**Data records**:
☆ ☆ ☆ ☆ ☆

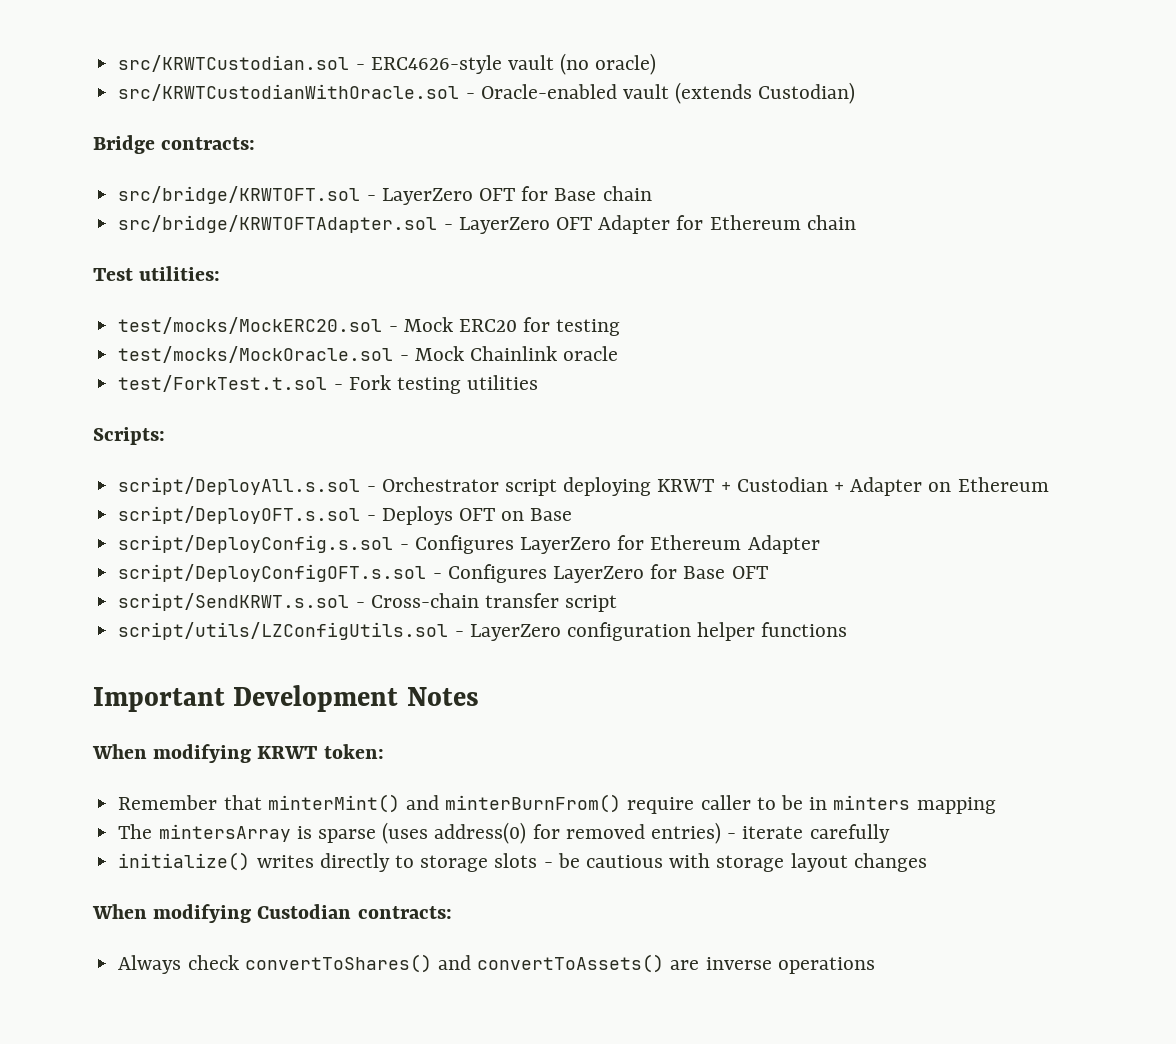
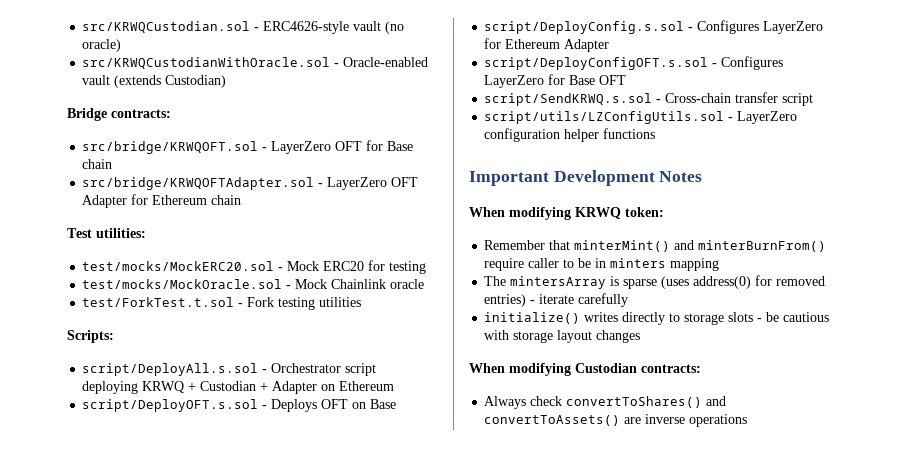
- src/KRWTCustodian.sol - ERC4626-style vault (no oracle)
+ src/KRWQCustodian.sol - ERC4626-style vault (no oracle)
- src/KRWTCustodianWithOracle.sol - Oracle-enabled vault (extends Custodian)
+ src/KRWQCustodianWithOracle.sol - Oracle-enabled vault (extends Custodian)
- src/bridge/KRWTOFT.sol - LayerZero OFT for Base chain
+ src/bridge/KRWQOFT.sol - LayerZero OFT for Base chain
- src/bridge/KRWTOFTAdapter.sol - LayerZero OFT Adapter for Ethereum chain
+ src/bridge/KRWQOFTAdapter.sol - LayerZero OFT Adapter for Ethereum chain
- script/DeployAll.s.sol - Orchestrator script deploying KRWT + Custodian + Adapter on Ethereum
+ script/DeployAll.s.sol - Orchestrator script deploying KRWQ + Custodian + Adapter on Ethereum
- script/SendKRWT.s.sol - Cross-chain transfer script
+ script/SendKRWQ.s.sol - Cross-chain transfer script
- When modifying KRWT token:
+ When modifying KRWQ token:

☆ ☆ ☆ ☆ ☆

Which lines of the entries above contain the string "script"? Copy each one.

**Task answer**:
- script/DeployAll.s.sol - Orchestrator script deploying KRWT + Custodian + Adapter on Ethereum
+ script/DeployAll.s.sol - Orchestrator script deploying KRWQ + Custodian + Adapter on Ethereum
- script/SendKRWT.s.sol - Cross-chain transfer script
+ script/SendKRWQ.s.sol - Cross-chain transfer script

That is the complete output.